In den Vorträgen des heutigen Freitags berichtete Dieter Kutzborski von neuen Ideen aus dem Umfeld der römischen Idee, und bernd ellinghoven stellte Beispielaufgaben für ein neues Thematurnier von Die Schwalbe und feenschach vor.

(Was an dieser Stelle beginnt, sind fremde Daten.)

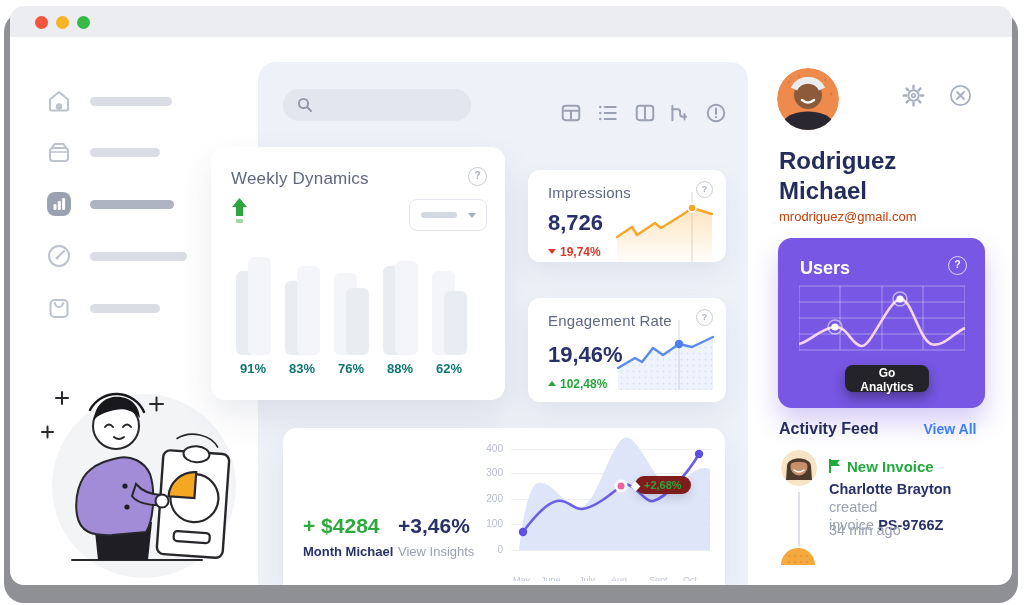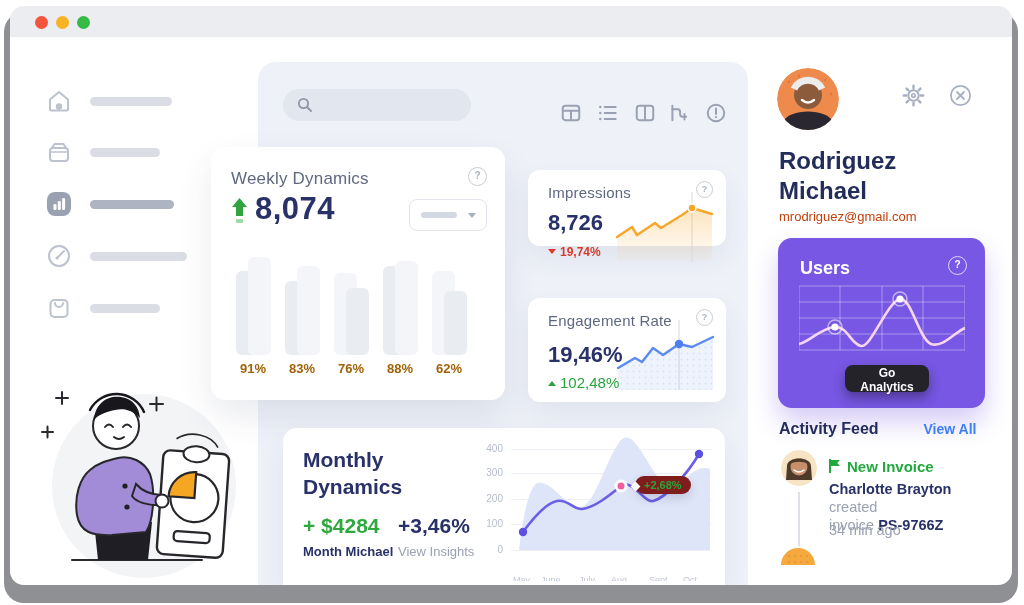--- a/index.html
+++ b/index.html
@@ -26,29 +26,29 @@
   
   .card{position:absolute;background:#fff;border-radius:14px;box-shadow:0 12px 28px rgba(48,60,100,.07);}
   .card-title{font-size:16px;color:#5E6880;font-weight:500;letter-spacing:.2px;}
   .help{position:absolute;width:17px;height:17px;border-radius:50%;border:1.5px solid #C7CDD8;
     color:#A9B1C0;font-size:10px;font-weight:700;text-align:center;line-height:16px;cursor:pointer;background:#fff;}
   .help::before{content:"?";}
   .navy{color:#283168;}
   .big-num{font-size:31px;font-weight:700;color:#283168;letter-spacing:.5px;}
   
   .wbar{position:absolute;bottom:0;width:23px;border-radius:6px;}
-  .wlabel{position:absolute;width:34px;text-align:center;font-size:13px;font-weight:700;color:#a16207;}
+  .wlabel{position:absolute;width:34px;text-align:center;font-size:13px;font-weight:700;color:#0f766e;}
   .chev{width:0;height:0;border-left:4.5px solid transparent;border-right:4.5px solid transparent;
     border-top:5.5px solid #A7AEBD;}
   .tri-down{display:inline-block;width:0;height:0;border-left:4px solid transparent;border-right:4px solid transparent;
     border-top:5px solid #D83A2A;margin-right:4px;vertical-align:2px;}
   .tri-up{display:inline-block;width:0;height:0;border-left:4px solid transparent;border-right:4px solid transparent;
     border-bottom:5px solid #27A53B;margin-right:4px;vertical-align:2px;}
   .change-red{font-size:12px;font-weight:700;color:#D83A2A;}
-  .change-green{font-size:15px;font-weight:400;color:#27A53B;}
+  .change-green{font-size:12px;font-weight:700;color:#27A53B;}
   
   .ytick{position:absolute;width:28px;text-align:right;font-size:10px;color:#B6BCC9;}
   .gridline{position:absolute;height:1px;background:#EDF0F5;}
   .xlabels{position:absolute;overflow:hidden;height:6px;}
   .xlabels span{position:absolute;font-size:9px;color:#C0C5D1;}
   #tooltip{position:absolute;background:#7f1d1d;border-radius:10px;box-shadow:0 4px 10px rgba(40,50,90,.18);
     padding:3px 9px;font-size:11px;font-weight:700;color:#27A53B;}
   #tooltip::before{content:"";position:absolute;left:-3px;top:7px;width:7px;height:7px;background:#fff;transform:rotate(45deg);}
   
   .ic-btn{position:absolute;cursor:pointer;}
@@ -204,21 +204,20 @@
   </div>
 
   <div class="card" style="left:201px;top:141px;width:294px;height:253px;box-shadow:0 16px 34px rgba(48,60,100,.10);">
     <div class="abs card-title" style="left:20px;top:22px;font-size:17px;">Weekly Dynamics</div>
     <div class="help" style="right:18px;top:20px;"></div>
 
     <svg class="abs" style="left:20px;top:51px;" width="17" height="28" viewBox="0 0 17 28">
       <path d="M8.5 0 L16 9 H12 V18 H5 V9 H1 Z" fill="#2FA441"></path>
       <rect x="5" y="21" width="7" height="4" rx="1" fill="#9FD9A4"></rect>
     </svg>
-    <div class="abs big-num" style="left:44px;top:44px;">8,074</div>
 
     <div class="abs" style="left:198px;top:52px;width:76px;height:30px;border:1.5px solid #E3E6EC;border-radius:8px;cursor:pointer;">
       <div class="abs" style="left:11px;top:12px;width:36px;height:6px;border-radius:3px;background:#D4D8E0;"></div>
       <div class="chev abs" style="right:10px;top:13px;"></div>
     </div>
 
     <div class="abs" style="left:18px;top:108px;width:258px;height:100px;">
       <div class="wbar" style="left:7px;height:84px;background:#E9ECF1;"></div>
         <div class="wbar" style="left:19px;height:98px;background:#F3F5F9;"></div>
       <div class="wbar" style="left:56px;height:74px;background:#E9ECF1;"></div>
@@ -230,21 +229,21 @@
       <div class="wbar" style="left:203px;height:84px;background:#F3F5F9;"></div>
         <div class="wbar" style="left:215px;height:64px;background:#E9ECF1;"></div>
     </div>
     <div class="wlabel" style="left:25px;top:214px;">91%</div>
     <div class="wlabel" style="left:74px;top:214px;">83%</div>
     <div class="wlabel" style="left:123px;top:214px;">76%</div>
     <div class="wlabel" style="left:172px;top:214px;">88%</div>
     <div class="wlabel" style="left:221px;top:214px;">62%</div>
   </div>
 
-  <div class="card" style="left:518px;top:164px;width:198px;height:76px;border-radius:12px;">
+  <div class="card" style="left:518px;top:164px;width:198px;height:92px;border-radius:12px;">
     <div class="abs card-title" style="left:20px;top:14px;font-size:15px;">Impressions</div>
     <div class="help" style="right:13px;top:11px;width:15px;height:15px;line-height:14px;font-size:9px;"></div>
     <div class="abs navy" style="left:20px;top:40px;font-size:22px;font-weight:700;">8,726</div>
     <div class="abs" style="left:20px;top:72px;">
       <span class="tri-down"></span><span class="change-red">19,74%</span>
     </div>
     <svg class="abs" style="left:86px;top:14px;" width="104" height="82" viewBox="0 0 104 82">
       <defs>
         <linearGradient id="og" x1="0" y1="0" x2="0" y2="1">
           <stop offset="0" stop-color="#F6A72B" stop-opacity="0.30"></stop>
@@ -273,21 +272,20 @@
       </defs>
       <path d="M65 10 V80" stroke="#D5DAE2" stroke-width="1"></path>
       <path d="M4 58 L21 48 L28 52 L39 38 L49 45 L65 34 L78 37 L99 27 L99 80 L4 80 Z" fill="#5A8BEF" opacity="0.10"></path>
       <path d="M4 58 L21 48 L28 52 L39 38 L49 45 L65 34 L78 37 L99 27 L99 80 L4 80 Z" fill="url(#dots)" opacity="0.55"></path>
       <path d="M4 58 L21 48 L28 52 L39 38 L49 45 L65 34 L78 37 L99 27" fill="none" stroke="#5A8BEF" stroke-width="2.4" stroke-linejoin="round" stroke-linecap="round"></path>
       <circle cx="65" cy="34" r="4.2" fill="#4E7FF0"></circle>
     </svg>
   </div>
 
   <div class="card" style="left:273px;top:422px;width:442px;height:157px;border-radius:14px 14px 0 0;overflow:hidden;">
-    <div class="abs navy" style="left:20px;top:18px;width:170px;font-size:21px;line-height:27px;font-weight:700;">Monthly Dynamics</div>
     <div class="abs" style="left:20px;top:86px;font-size:21px;font-weight:700;color:#2EA93E;">+ $4284</div>
     <div class="abs navy" style="left:20px;top:116px;font-size:13px;font-weight:700;">Month Michael</div>
     <div class="abs navy" style="left:115px;top:86px;font-size:21px;font-weight:700;">+3,46%</div>
     <div class="abs" style="left:115px;top:116px;font-size:13px;color:#9AA1B0;cursor:pointer;">View Insights</div>
 
     <div class="ytick" style="left:192px;top:15px;">400</div>
     <div class="ytick" style="left:192px;top:39px;">300</div>
     <div class="ytick" style="left:192px;top:65px;">200</div>
     <div class="ytick" style="left:192px;top:90px;">100</div>
     <div class="ytick" style="left:192px;top:116px;">0</div>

Ich selbst habe einige Aufgaben mit der elsässischen Bedingung vorgestellt, darunter auch eine von Hubert Gockel, die ich hier zeigen möchte:

Hubert Gockel
Die Schwalbe 1982
H# in 2 Zügen, Elsässisches Circe (7+10), Zeroposition: a) sLh5 nach f1; b) wSd6

 

In einer Zeroposition muss die Diagrammstellung nicht gelöst werden; zunächst müssen also die Stellungsänderungen vorgenommen werden.

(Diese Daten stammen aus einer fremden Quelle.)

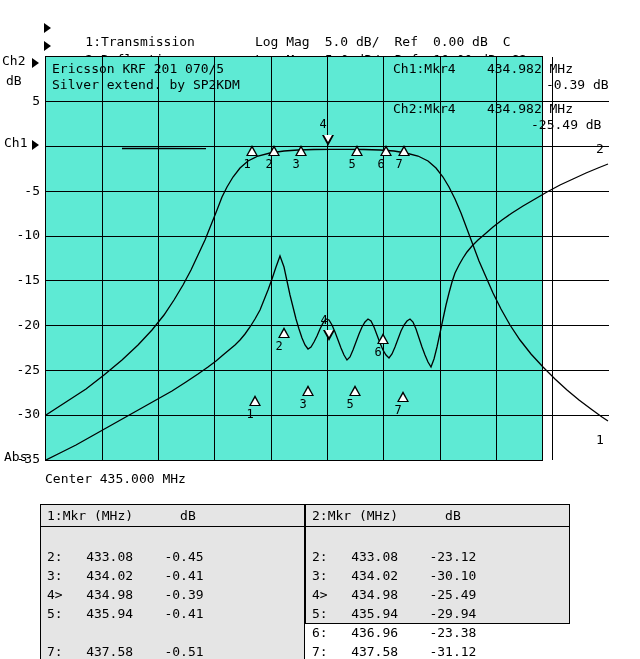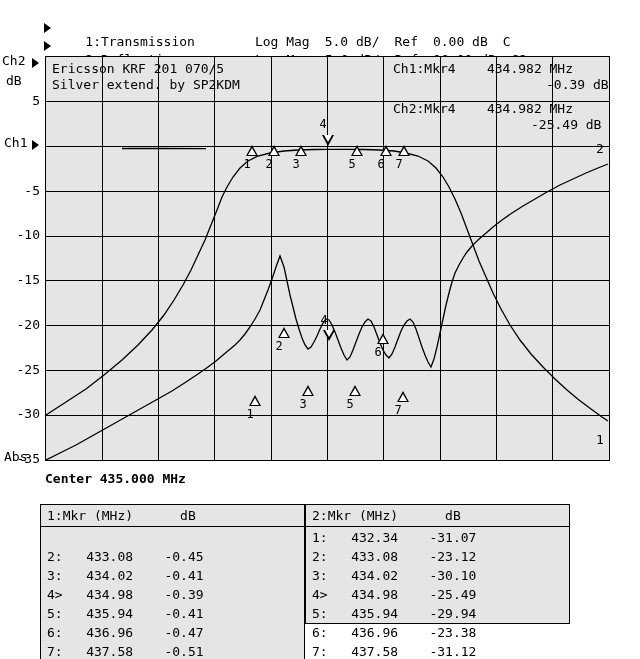--- a/index.html
+++ b/index.html
@@ -52,24 +52,24 @@
     border-top: 5px solid transparent;
     border-bottom: 5px solid transparent;
     vertical-align: middle;
     opacity: 1;
   }
 
   
   #plot-frame {
     position: absolute;
     left: 45px; top: 41px;
-    width: 565px; height: 405px;
+    width: 498px; height: 405px;
     border: 1px solid #000;
     box-sizing: border-box;
-    background: #e5e5e5;
+    background: #5eead4;
   }
   #grid-svg { position: absolute; left: 0; top: 0; }
 
   
   .ytick {
     position: absolute;
     font-size: 13px;
     text-align: right;
     width: 40px;
     left: 0px;
@@ -283,37 +283,35 @@
   <div class="ytick" style="top:391px;">-30</div>
   <div class="ytick" style="top:436px;">-35</div>
 
   <div class="ch-label" style="left:4px; top:120px;">Ch1</div>
   <span class="chan-marker" style="left:32px; top:123px;">
     <span class="tri-right"></span>
   </span>
 
   <div class="ch-label" style="left:4px; top:434px;">Abs</div>
 
-  <div class="axis-text" style="left:45px; top:456px;font-weight:bold;">Center 435.000 MHz</div>
+  <div class="axis-text" style="left:45px; top:456px;">Center 435.000 MHz</div>
 
   <div id="mk-table-1" class="mk-table">
     <div class="mk-head">1:Mkr (MHz)      dB</div>
     <div class="hr" style="top:21px;"></div>
     <div class="mk-line" style="top:44px;">2:   433.08    -0.45</div>
     <div class="mk-line" style="top:63px;">3:   434.02    -0.41</div>
     <div class="mk-line" style="top:82px;">4&gt;   434.98    -0.39</div>
     <div class="mk-line" style="top:101px;">5:   435.94    -0.41</div>
-    <div class="mk-line" style="top:120px;">6:   436.96    -0.47</div>
     <div class="mk-line" style="top:139px;">7:   437.58    -0.51</div>
   </div>
 
   <div id="mk-table-2" class="mk-table">
     <div class="mk-head">2:Mkr (MHz)      dB</div>
     <div class="hr" style="top:21px;"></div>
-    <div class="mk-line" style="top:25px;">1:   432.34    -31.07</div>
     <div class="mk-line" style="top:44px;">2:   433.08    -23.12</div>
     <div class="mk-line" style="top:63px;">3:   434.02    -30.10</div>
     <div class="mk-line" style="top:82px;">4&gt;   434.98    -25.49</div>
     <div class="mk-line" style="top:101px;">5:   435.94    -29.94</div>
     <div class="mk-line" style="top:120px;">6:   436.96    -23.38</div>
     <div class="mk-line" style="top:139px;">7:   437.58    -31.12</div>
   </div>
 
 </div>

In beiden Phasen kann eigentlich die schwarze Dame den Matt setzenden weißen Stein schlagen, und das sogar mit Schachgebot gegen den weißen König. Dies aber ist gerade das Dilemma: Dieses Schachgebot könnte schwarz orthodox nicht zurücknehmen, so dass dieser Schlagzug gemäß der elsässischen Bedingung nicht zulässig ist.

a) 1.Dd1 Dxd3 2.Sf5 Df3#

b) 1.Df1 Sf5 2.Sd1 f3#.

Einige weitere Aufgaben werde ich in einem kleinen Artikel für Die Schwalbe vorstellen.

(Update vom 5. Oktober 2013)

Elsässisches Circe

Vor in paar Tagen begann im Forum von MatPlus.net eine Diskussion über Elsässisches Circe. Diese Bedingung ist ziemlich genau ein Drittel Jahrhundert alt; sie wurde von Jean Zeller (er stammte aus dem Elsaß, daher auf Vorschlag von Michel Caillaud der Name der Bedingung) in 49 feenschach Januar-März 1980 (S.298-303) eingeführt.

Die Regel ist eigentlich ganz einfach, hat aber dann gelegentlich verblüffende Konsequenzen:

Nach jedem Circe-Zug muss die Stellung unter orthodoxen Gesichtspunkten legal bleiben. Auch muss das Diagramm selbst sowohl nach den Circe- als auch nach den orthodoxen Regeln legal sein.

Mit anderen Worten: Zur Diagrammstellung und nach jedem Zug muss es eine orthodoxe und eine circensische Beweispartie (die natürlich nicht eindeutig sein muss) geben, die zu dieser Stellung führt.

Das ist also eine Märchenbedingung, die für uns Retro-Freunde sehr interessant ist — und ich bin mir sicher, auf diesem Gebiet sind noch sehr viele interessante Sachen möglich!

Ein kleines und einfaches Beispiel aus dem oben zitierten Artikel möchte ich hier vorstellen:

Jean Zeller
feenschach 1980
Hilfsmatt in 3 Zügen, Elsässisches Circe (7+3)

Die Stellung ist orthodox legal (wLa6 ist ein Umwandlungsläufer), und es gibt auch keine Zweifel an der circensischen Legalität der Stellung. Wäre die sDh1 ein Turm, löste sich die Aufgabe auch ohne Circe in zwei Zügen (1.Th8 Ta1 2.Tb8 Lc8#), aber die schwarze Dame ist ein denkbar schlechter Block.

Aber irgendwie muss ja die neue Bedingung zum Tragen kommen — und dann finden wir ein Mattbild mit schwarzen Blocks auf a7 und b8 und Lb7#, wenn denn das Schlagen des Läufers aus irgendwelchen Gründen nicht möglich wäre. Das kann natürlich nur elsässisch begründet werden, und dann ergibt sich die Lösung

1.Dh2 f3 2.La7 Tf2! 3.Db8 Lb7#, denn nun entstünde nach einem Schlag des Läufers und dessen circensischer Wiedergeburt auf f1 eine illegale Stellung, da der wTf2 niemals orthodox in diesen Käfig hätte gelangen können — also Matt.

Übrigens lässt sich die elsässiche Bedingung auch mit anderen Bedingungen (z.B. Madrasi, Anticirce, etc.) verknüpfen, und da lassen sich bestimmt noch interessante Sachen entdecken!

Nachtrag 31.8.13:
Beim Blick in WinChloe fand ich die Nebenlösung 1.Lxf2 Ld3 2.La7 Tf7 3.Lb8 Le4# — ganz ohne Circe, von “elsässisch” ganz zu schweigen… Das lässt sich natürlich leicht reparieren, z.B. +wBf5 oder +sBe7.